La propagación del mal

Crónicas de la justicia en la Ciudad de México

Fecha

Inauguración jueves 24 de agosto 2017

La propagación del mal

La propagación del mal, curada por Marialy Soto, es el resultado de la convocatoria Culturas Disidentes, lanzada por Centro Cultural de España en México y Centro Cultural Border.

La exposición presenta un análisis antropológico sobre de la tipificación de los delitos en base a las identidades y maneras de expresión contrarias al orden social establecido. Ofrece un análisis crítico de la sociedad mexicana a través de las historias de su población carcelaria  desde el s.XIX a la fecha partiendo de los archivos de Belem, Lecumberri y los Penales actuales en la Ciudad de  México.

La propagación del mal presenta documentos, objetos, fotografías, mapas, textos y actividades paralelas que permiten un acercamiento adentrarnos en una reflexión crítica sobre el modelo del Estado.

Para la curadora el sistema penal mexicano pareciera asumir que son los ciudadanos de bien los preparados para emprender un proyecto de vida que se ajuste a las buenas costumbres. Todos los capaces, los alineados, los que de verdad buscan el progreso , serán también los encargados de velar por el bien común, forjando ese futuro mejor que impregne de orgullo a la nación. Por lo anterior, no es de sorprenderse encontrar en el paradero de sentencias a aquellos que no participan de esas buenas costumbres impuestas por el poder. El paradero de la pena y el castigo está dispuesto para todo aquel individuo que atente contra la familia, la propiedad privada y el Estado. Lo que se juzga no es el delito en sí mismo, si no aquello que amenaza el modelo de país en turno. Los desertores de la paz social serán alejados de nuestra sociedad, sólo tendrán lugar en el confinamiento de la pena.

 


Jeremy Bentham, arquitecto inglés, desarrolló varios estudios arquitectónicos bajo el encargo del Rey Jorge III. A partir de éstos diseñó una estructura inédita, el panóptico, que sería posteriormente adoptada por los modelos carcelarios de principios del S.XIX. Al respecto Bentham especifica:

“La educación es el resultado de todas las circunstancias a las cuales se expone un niño. Velar por la educación de un hombre es vigilar todos sus actos: situarlo en una posición desde donde se puede obrar sobre él como se quiera.”

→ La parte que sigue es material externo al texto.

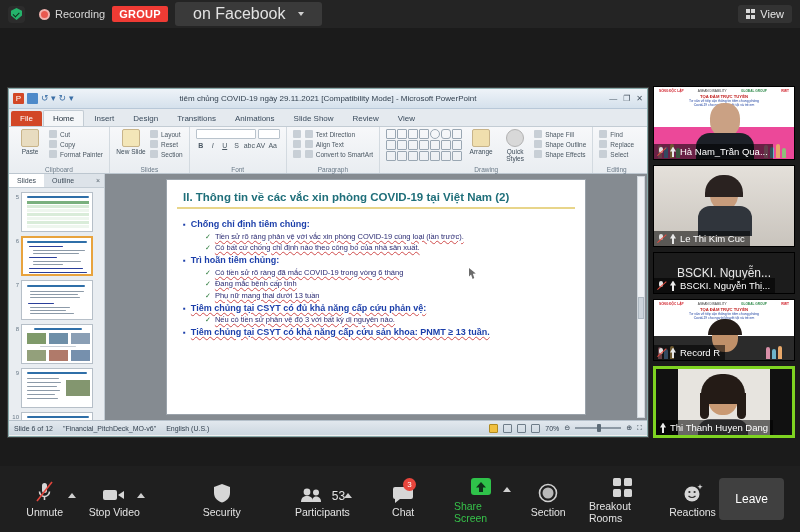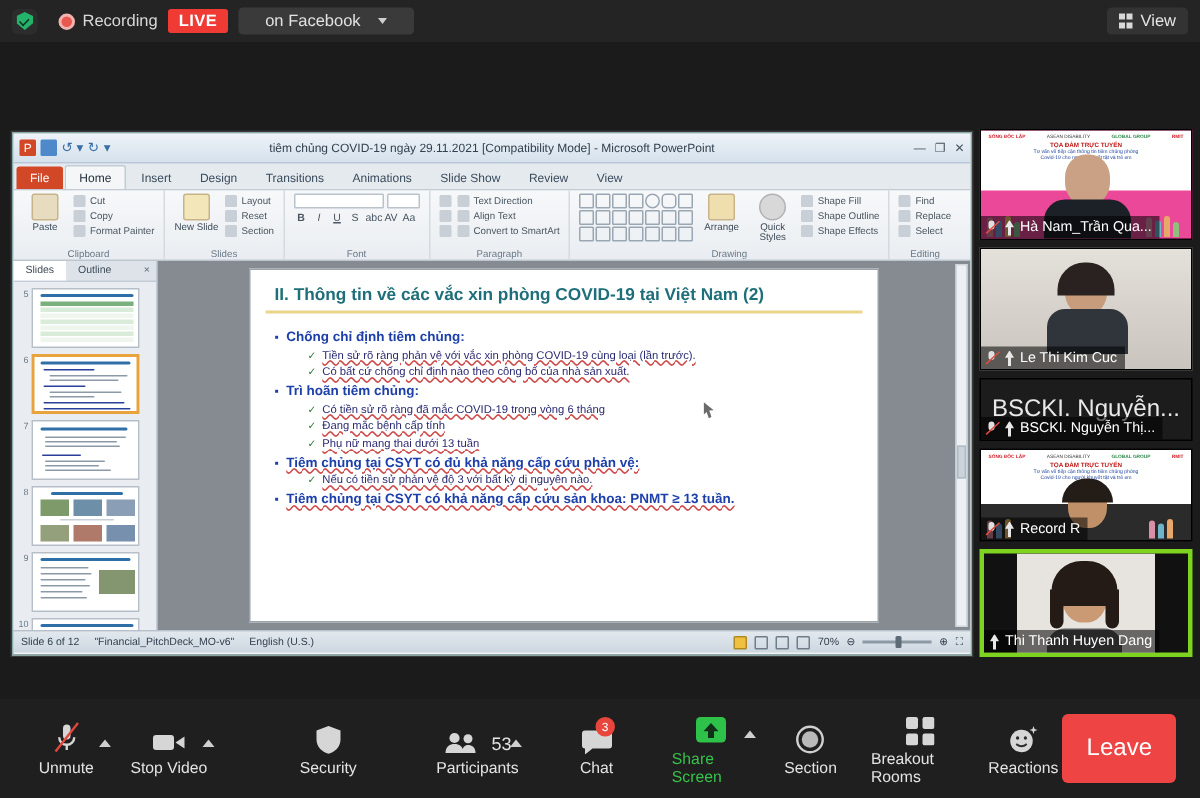--- a/index.html
+++ b/index.html
@@ -270,7 +270,7 @@
       <div class="rec-dot"></div>
       <span class="rec-text">Recording</span>
     </div>
-    <div class="live-chip">LIVE</div>
+    <div class="live-chip">GROUP</div>
     <div class="fb-chip">
       <span>on Facebook</span>
       <span class="caret-down"></span>

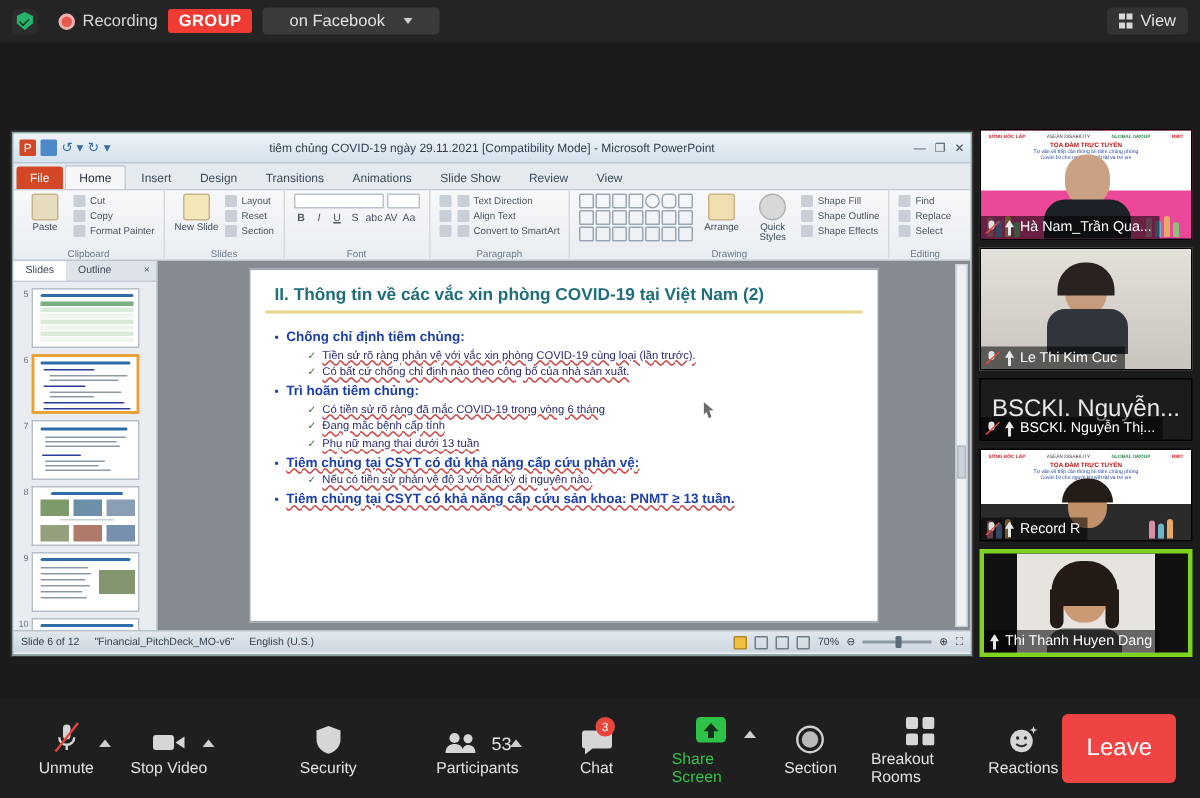--- a/index.html
+++ b/index.html
@@ -43,7 +43,7 @@
   }
   .fb-chip {
     display: flex; align-items: center; gap: 12px;
-    background: #3a3a3a; color: #e2e2e2; font-size: 11px;
+    background: #3a3a3a; color: #e2e2e2; font-size: 16px;
     padding: 3px 18px; border-radius: 3px;
   }
   .caret-down {

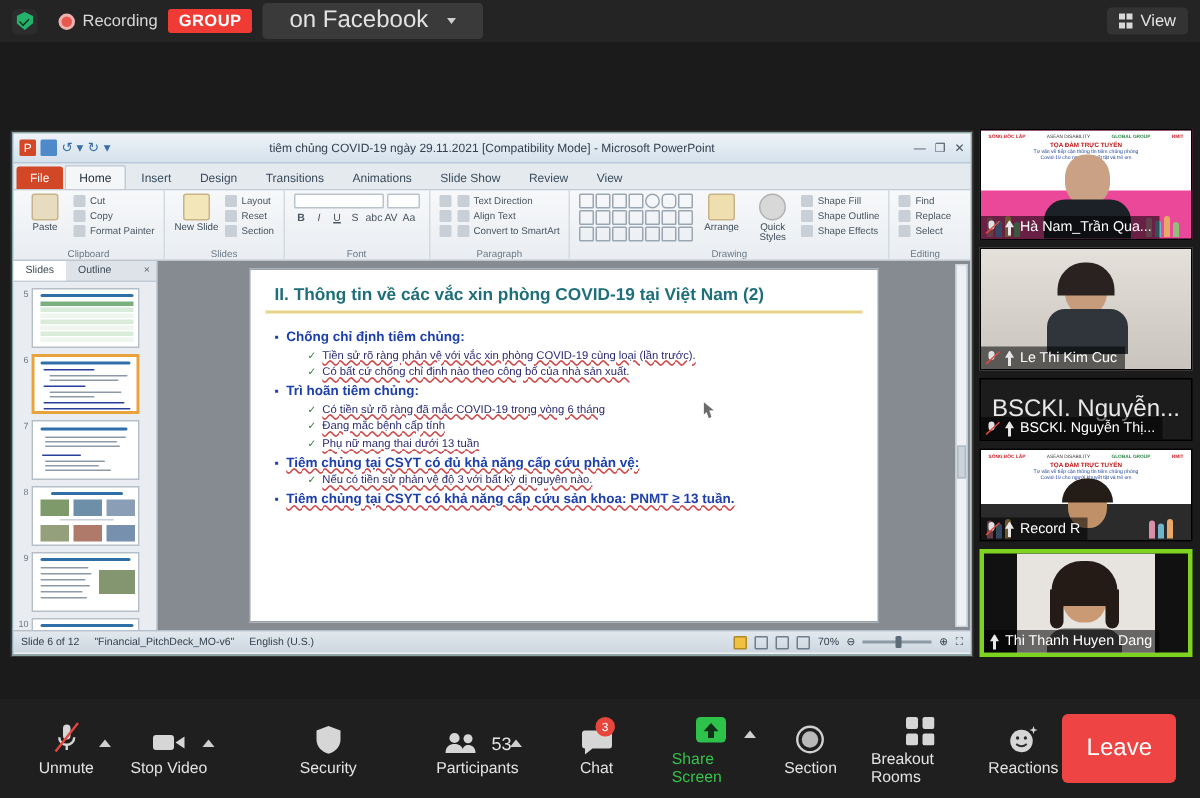--- a/index.html
+++ b/index.html
@@ -228,7 +228,7 @@
   .crowd span { position: absolute; bottom: 1px; width: 4px; border-radius: 2px 2px 0 0; }
   .novideo-name {
     position: absolute; left: 0; right: 0; top: 50%; transform: translateY(-50%);
-    color: #e9e9e9; font-size: 16px; text-align: center; font-weight: 500;
+    color: #e9e9e9; font-size: 12px; text-align: center; font-weight: 500;
   }
 
   

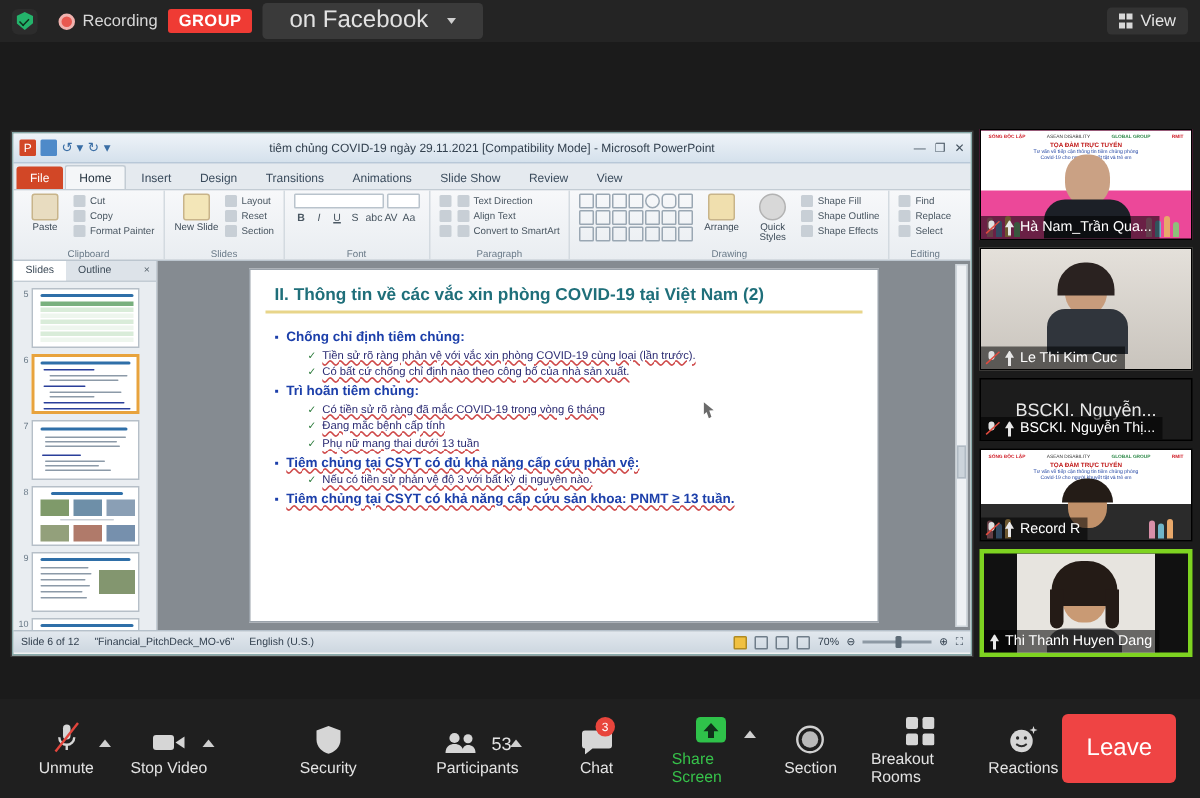--- a/index.html
+++ b/index.html
@@ -252,8 +252,8 @@
     display: flex; align-items: center; justify-content: center; padding: 0 3px;
   }
   .leave-btn {
-    margin-left: auto; margin-right: 16px; background: #ef4444; color: #fff;
-    font-size: 16px; padding: 14px 16px; border-radius: 4px;
+    margin-left: auto; margin-right: 16px; background: #404040; color: #fff;
+    font-size: 12px; padding: 14px 16px; border-radius: 4px;
   }
   .green { color: #36c24a !important; }
 </style>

Jeremy Bentham, El Panóptico, 1791.

Un siglo y medio más tarde, Foucault reflexionaría al respecto del trabajo de Bentham:

“El principio era: en la periferia un edificio circular; en el centro una torre; ésta aparece atravesada por amplias ventanas que se abren sobre la cara interior del círculo. El edificio periférico está dividido en celdas, cada una de las cuales ocupa todo el espesor del edificio. Estas celdas tienen dos ventanas: una abierta hacia el interior que se corresponde con las ventanas de la torre; y otra hacia el exterior que deja pasar la luz de un lado al otro de la celda. Basta pues situar un vigilante en la torre central y encerrar en cada celda un loco, un enfermo, un condenado, un obrero o un alumno. Mediante el efecto de contra-luz se pueden captar desde la torre las siluetas prisioneras en las celdas de la periferia proyectadas y recortadas en la luz. En suma, se invierte el principio de la mazmorra. La plena luz y la mirada de un vigilante captan mejor que la sombra que en último término cumplía una función protectora.”

Fragmento de la entrevista realizada a Michel Foucault con motivo de la reedición de El Panóptico de Jeremy Bentham en 1979.